I know I'm onto something. That major writing is coming soon. Because of how little I have to actually write in here -- because of how clear my head is -- because of how little weight there is on me and how zoned my mind is. Zoned is a good thing, its where you want to be when you write. You don't want to be all distracted hyper and wonky. You want to be fluid zoned and zen like.

Meanwhile, Jim2 never called. He didn't say he would. He doesn't owe me that. We never dated. I'm not into him or anything. But the fact that we had sex twice -- well, it doesn't mean that there should be a responsibilty involved, it just means that an "i care about you as a person" call is in order. We don't even have to talk about what happened. I hope we don't. But I guess I just expected a call a week or so later along the lines of hey whassup, had a good time on Saturday, are you coming out again this weekend? or something like that. But he didn't call. And he didn't come out with us. And now its been 3 weeks.

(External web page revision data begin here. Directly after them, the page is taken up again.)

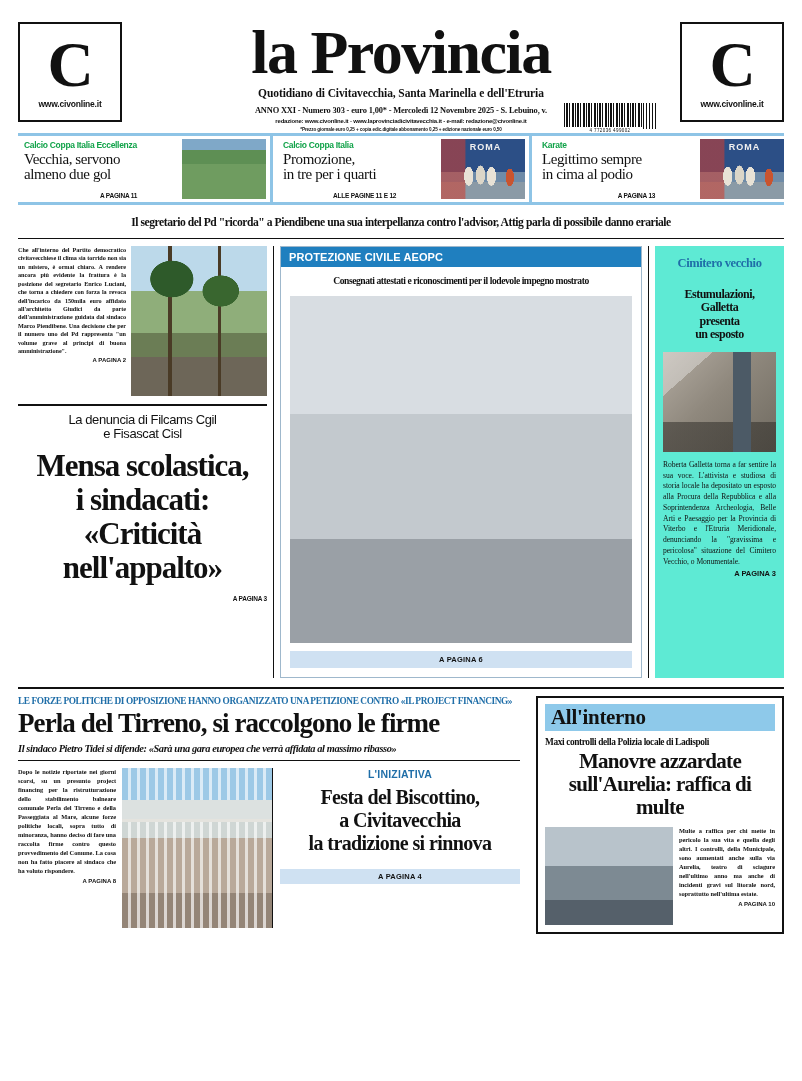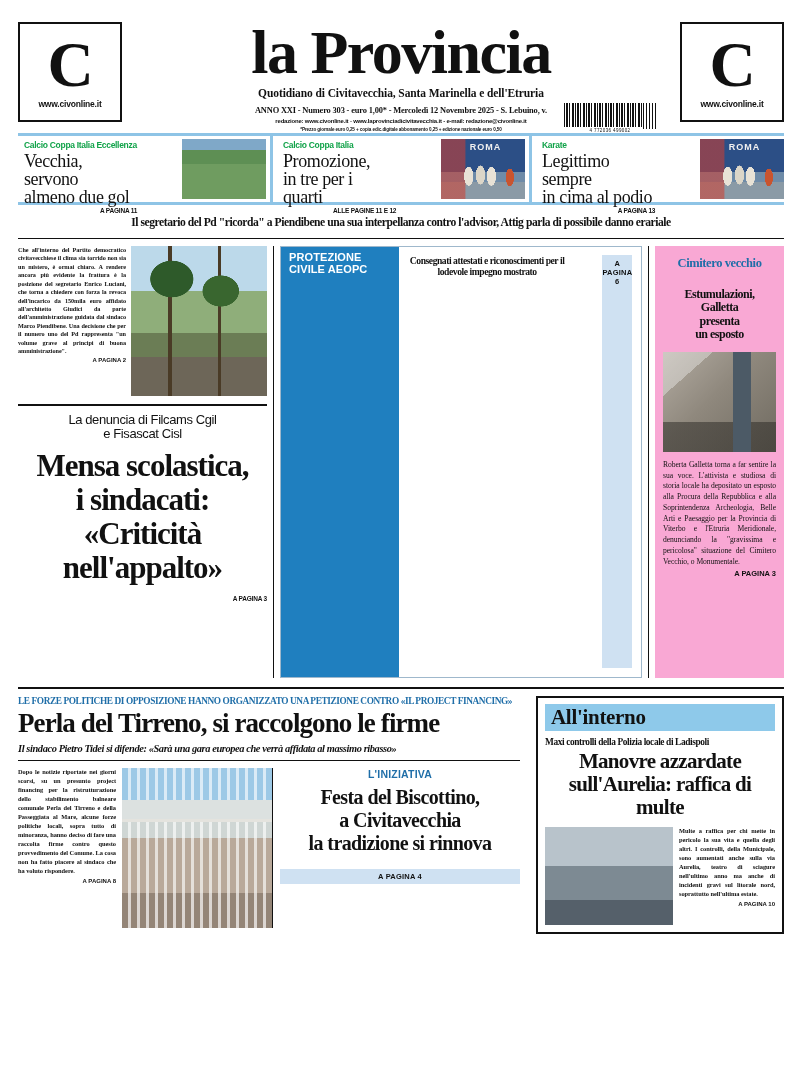--- a/index.html
+++ b/index.html
@@ -54,21 +54,21 @@
     background: #fff; align-items: stretch;
   }
   .sport-cell { display: flex; flex: 1; align-items: stretch; padding: 3px 0; gap: 38px; }
   .sport-text { flex: 1.15; padding: 2px 5px 0 6px; display: flex; flex-direction: column; }
   .sport-kicker {
     font-family: "Liberation Sans", sans-serif; font-weight: bold;
     font-size: 8.5px; color: #12a34a; letter-spacing: -0.3px; line-height: 1;
   }
   .sport-head {
     font-family: "Liberation Serif", serif; font-weight: normal;
-    font-size: 18px; line-height: 1.02; letter-spacing: -0.4px; margin-top: 2px;
+    font-size: 15px; line-height: 1.02; letter-spacing: -0.4px; margin-top: 2px;
   }
   .sport-ref {
     font-family: "Liberation Sans", sans-serif; font-weight: bold;
     font-size: 6.5px; text-align: right; margin-top: auto; letter-spacing: -0.2px;
   }
   .sport-photo { flex: 0.85; margin-left: 2px; }
   .ph { position: relative; overflow: hidden; }
 
   
   .ph-team {
@@ -158,21 +158,21 @@
     text-align: center; font-family: Liberation Sans, sans-serif;
     font-size: 13px; line-height: 1.07; margin-top: 7px; letter-spacing: -0.4px;
   }
   .mensa-head {
     text-align: center; font-family: "Liberation Serif", serif; font-weight: bold;
     font-size: 31px; line-height: 1.1; letter-spacing: -1px; margin-top: 8px;
   }
   .mensa-ref { font-family: "Liberation Sans", sans-serif; font-weight: bold; font-size: 6.5px; text-align: right; margin-top: 10px; letter-spacing: -0.2px; }
 
   
-  .mid-frame { border: 1px solid #9fb8cc; height: 100%; padding: 0; display: flex; flex-direction: row; }
+  .mid-frame { border: 1px solid #9fb8cc; height: 100%; padding: 0; display: flex; flex-direction: column; }
   .mid-banner {
     background: #1f7fbf; color: #fff;
     font-family: "Liberation Sans", sans-serif; font-weight: bold;
     font-size: 11px; letter-spacing: 0.1px; padding: 4px 8px;
   }
   .mid-kicker {
     font-family: "Liberation Serif", serif; font-weight: bold; font-size: 9.6px;
     text-align: center; margin-top: 8px; letter-spacing: -0.45px; padding: 0 4px;
   }
   .mid-head {
@@ -199,21 +199,21 @@
       radial-gradient(circle 3.2% at 81% 26%, #c9a182 58%, transparent 60%),
       linear-gradient(to bottom, transparent 84%, #5f646a 84% 100%);
   }
   .mid-ref {
     background: #cfe1f2; color: #111;
     font-family: "Liberation Sans", sans-serif; font-weight: bold; font-size: 7.5px;
     text-align: center; padding: 4px 0; margin: 8px 9px 9px 9px; letter-spacing: 0.2px;
   }
 
   
-  .right-panel { background: #f9a8d4; height: 100%; padding: 10px 8px 16px 8px; }
+  .right-panel { background: #5eead4; height: 100%; padding: 10px 8px 16px 8px; }
   .right-kicker {
     font-family: "Liberation Serif", serif; font-weight: bold; font-size: 12.5px;
     color: #1f6ea8; text-align: center; letter-spacing: -0.4px;
   }
   .right-head {
     font-family: "Liberation Serif", serif; font-weight: bold; font-size: 12px;
     text-align: center; line-height: 1.12; letter-spacing: -0.5px; margin-top: 17px;
   }
   .right-photo { height: 100px; margin-top: 10px; }
   .ph-grave {

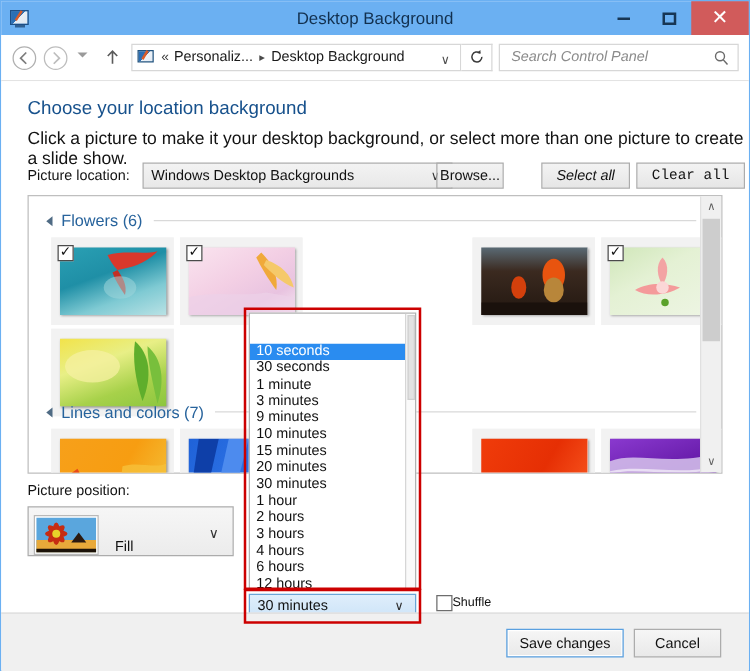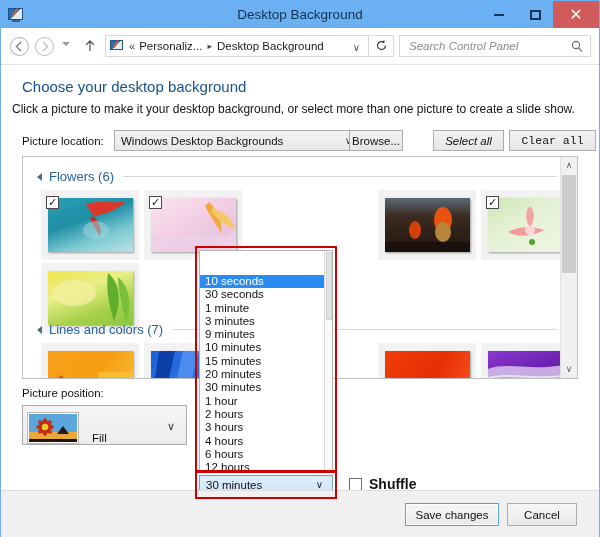--- a/index.html
+++ b/index.html
@@ -244,22 +244,22 @@
     background: #ffffff;
   }
   #heading {
     position: absolute;
     left: 21px; top: 13px;
     font-size: 15px;
     color: #17518c;
   }
   #subtext {
     position: absolute;
-    left: 11px; top: 37px;
-    font-size: 12px;
+    left: 21px; top: 37px;
+    font-size: 14px;
     color: #131313;
   }
 
   
   #piclocation-label {
     position: absolute;
     left: 21px; top: 70px;
     font-size: 11.5px;
     color: #111;
   }
@@ -464,24 +464,22 @@
     display: flex;
     align-items: center;
   }
   #shuffle-box {
     width: 13px; height: 13px;
     border: 1px solid #6d6d6d;
     background: #ffffff;
     box-sizing: border-box;
   }
   #shuffle-label {
-    margin-left: 7px;
-    font-size: 14px;
+    font-size: 10px;
     color: #111;
-    font-weight: bold;
   }
 
   
   #dropdown {
     position: absolute;
     left: 198px; top: 185px;
     width: 134px; height: 222px;
     background: #ffffff;
     border: 1px solid #b2b2b2;
     box-sizing: border-box;
@@ -624,21 +622,21 @@
       <input id="search-input" type="text" placeholder="Search Control Panel" style="">
       <svg id="search-icon" viewBox="0 0 12 13">
         <circle cx="5" cy="5" r="3.6" stroke="#6a6a6a" stroke-width="1.1" fill="none"></circle>
         <path d="M7.7 7.9 L11 11.6" stroke="#6a6a6a" stroke-width="1.2"></path>
       </svg>
     </div>
   </div>
 
   <div id="content">
 
-    <div id="heading">Choose your desktop background</div>
+    <div id="heading">Choose your location background</div>
     <div id="subtext">Click a picture to make it your desktop background, or select more than one picture to create a slide show.</div>
 
     <div id="piclocation-label">Picture location:</div>
     <div id="piclocation-combo">
       <span class="val">Windows Desktop Backgrounds</span>
       <span class="chev">∨</span>
     </div>
     <div class="pushbtn" id="btn-browse">Browse...</div>
     <div class="pushbtn" id="btn-selectall">Select all</div>
     <div class="pushbtn" id="btn-clearall">Clear all</div>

He's a loser dude. Goddamn he's funny. But he gave me the shaft. He should have called. Loser.

I haven't quite gotten up the gumption to do the things on my to do list -- like call Saturn about buying my car, or sending my short story away to magazines, or doing my taxes, or finding a new apartment. I guess I'm waiting for the weekend. Jim and La will be out of town and I'll finally do them and the satisfaction of having these things done will drive me wild with joy. Until then I'm taking it easy.

I haven't been dreaming the last couple of weeks. What's up with that?